Source records below:

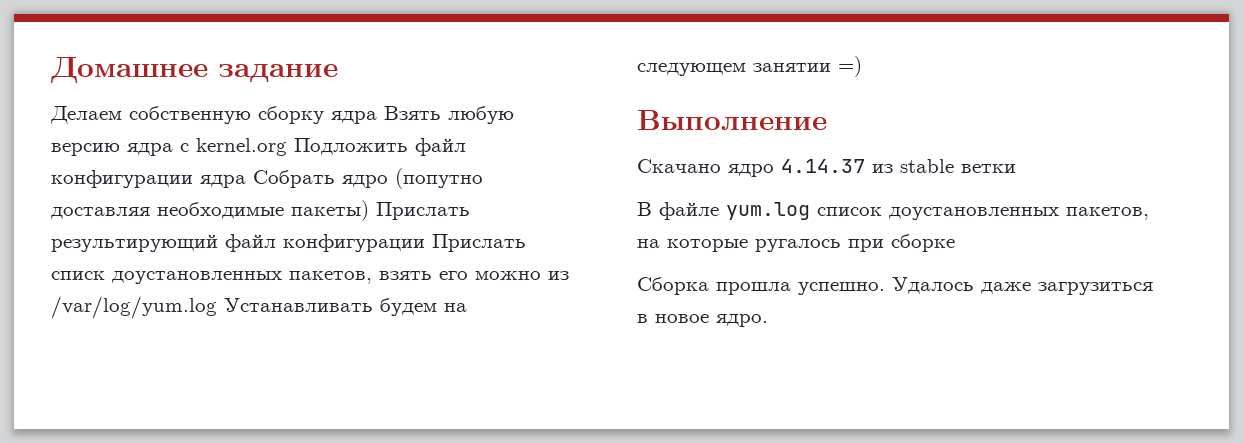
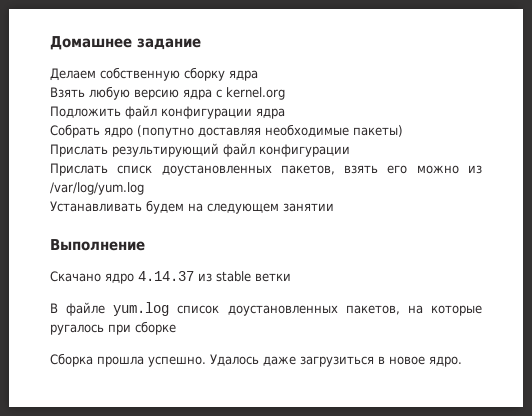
- Делаем собственную сборку ядра Взять любую версию ядра с kernel.org Подложить файл конфигурации ядра Собрать ядро (попутно доставляя необходимые пакеты) Прислать результирующий файл конфигурации Прислать списк доустановленных пакетов, взять его можно из /var/log/yum.log Устанавливать будем на следующем занятии =)
+ Делаем собственную сборку ядра
+ Взять любую версию ядра с kernel.org
+ Подложить файл конфигурации ядра
+ Собрать ядро (попутно доставляя необходимые пакеты)
+ Прислать результирующий файл конфигурации
+ Прислать списк доустановленных пакетов, взять его можно из /var/log/yum.log
+ Устанавливать будем на следующем занятии

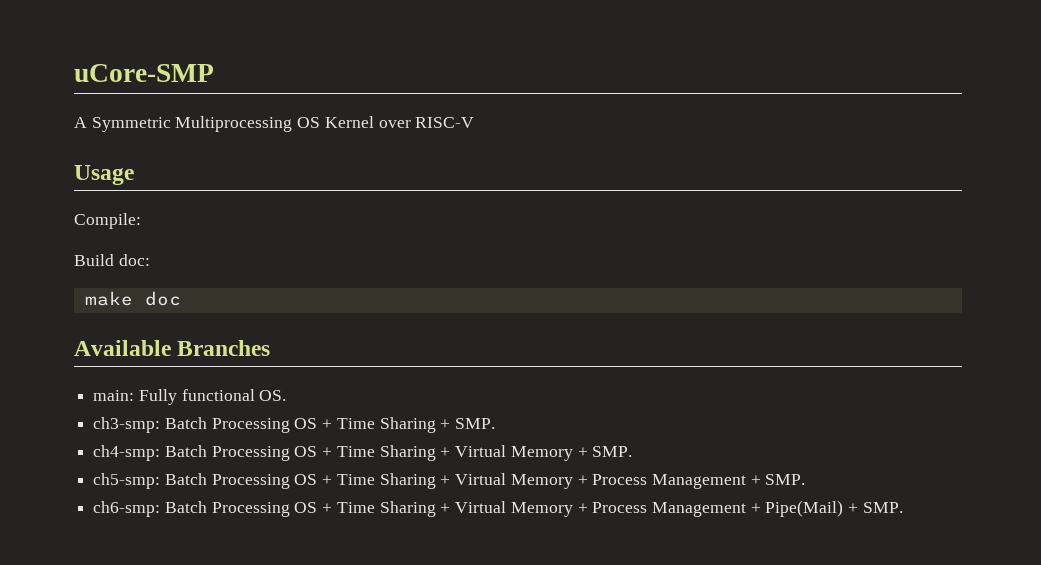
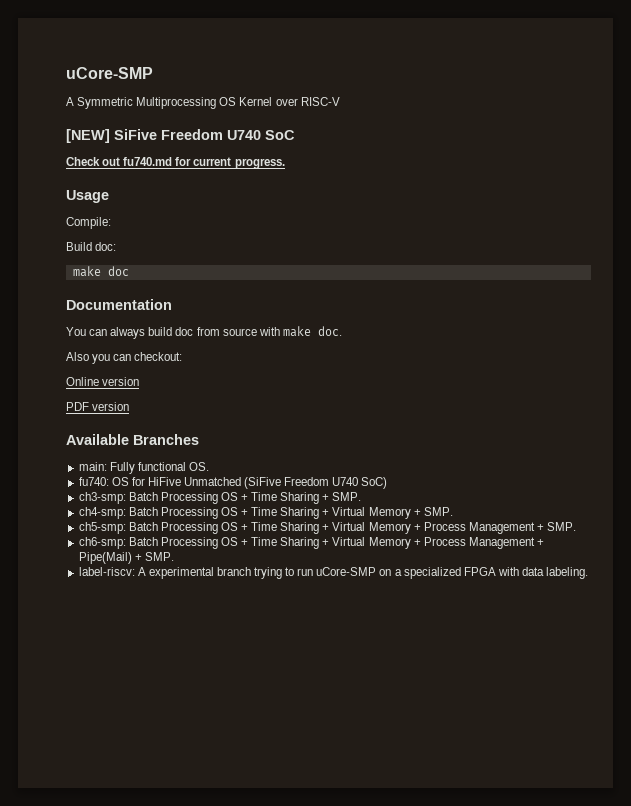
+ [NEW] SiFive Freedom U740 SoC
+ Check out fu740.md for current progress.
+ Documentation
+ You can always build doc from source with make doc.
+ Also you can checkout:
+ Online version
+ PDF version
+ fu740: OS for HiFive Unmatched (SiFive Freedom U740 SoC)
+ label-riscv: A experimental branch trying to run uCore-SMP on a specialized FPGA with data labeling.

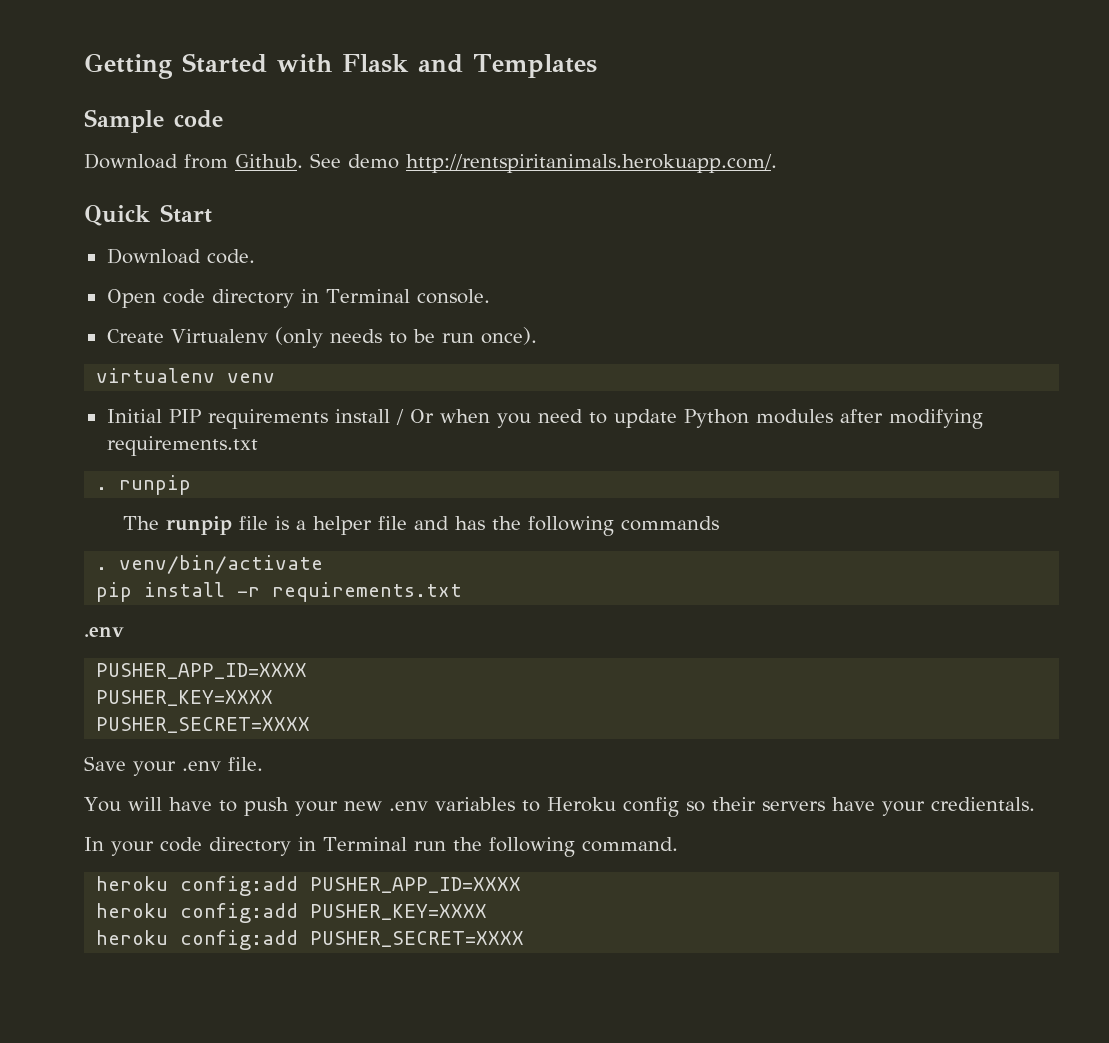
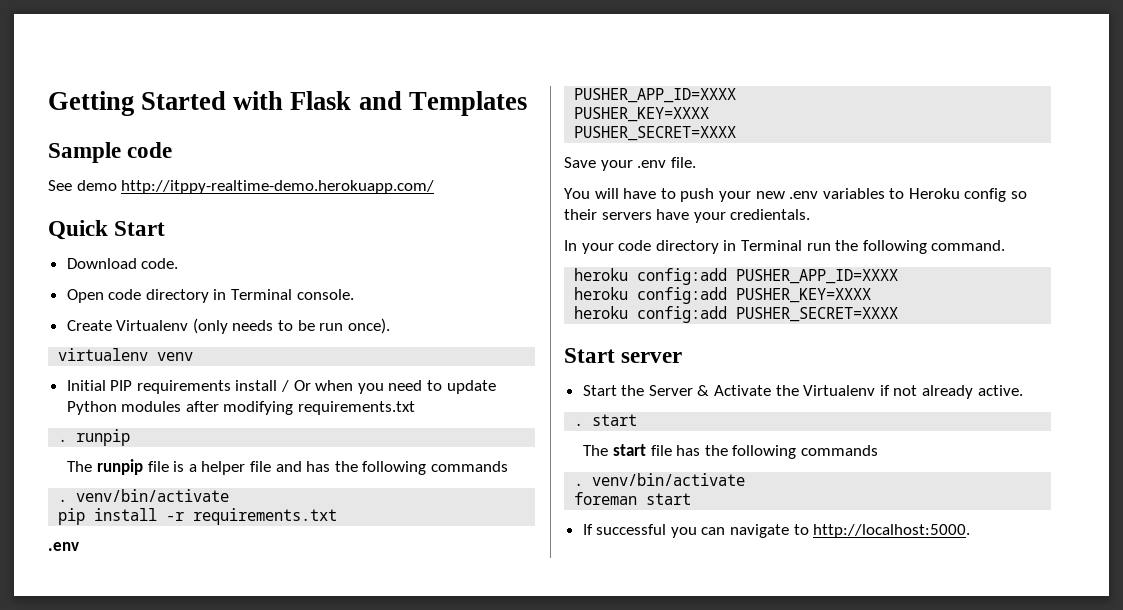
- Download from Github. See demo http://rentspiritanimals.herokuapp.com/.
+ See demo http://itppy-realtime-demo.herokuapp.com/
+ Start server
+ Start the Server & Activate the Virtualenv if not already active.
+ . start
+ The start file has the following commands
+ . venv/bin/activate
+ foreman start
+ If successful you can navigate to http://localhost:5000.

End of Source records.

■ **Task description**: The whole listing must come back verbatim, with no pictures included.

■ **Answer**:
- Делаем собственную сборку ядра Взять любую версию ядра с kernel.org Подложить файл конфигурации ядра Собрать ядро (попутно доставляя необходимые пакеты) Прислать результирующий файл конфигурации Прислать списк доустановленных пакетов, взять его можно из /var/log/yum.log Устанавливать будем на следующем занятии =)
+ Делаем собственную сборку ядра
+ Взять любую версию ядра с kernel.org
+ Подложить файл конфигурации ядра
+ Собрать ядро (попутно доставляя необходимые пакеты)
+ Прислать результирующий файл конфигурации
+ Прислать списк доустановленных пакетов, взять его можно из /var/log/yum.log
+ Устанавливать будем на следующем занятии

+ [NEW] SiFive Freedom U740 SoC
+ Check out fu740.md for current progress.
+ Documentation
+ You can always build doc from source with make doc.
+ Also you can checkout:
+ Online version
+ PDF version
+ fu740: OS for HiFive Unmatched (SiFive Freedom U740 SoC)
+ label-riscv: A experimental branch trying to run uCore-SMP on a specialized FPGA with data labeling.

- Download from Github. See demo http://rentspiritanimals.herokuapp.com/.
+ See demo http://itppy-realtime-demo.herokuapp.com/
+ Start server
+ Start the Server & Activate the Virtualenv if not already active.
+ . start
+ The start file has the following commands
+ . venv/bin/activate
+ foreman start
+ If successful you can navigate to http://localhost:5000.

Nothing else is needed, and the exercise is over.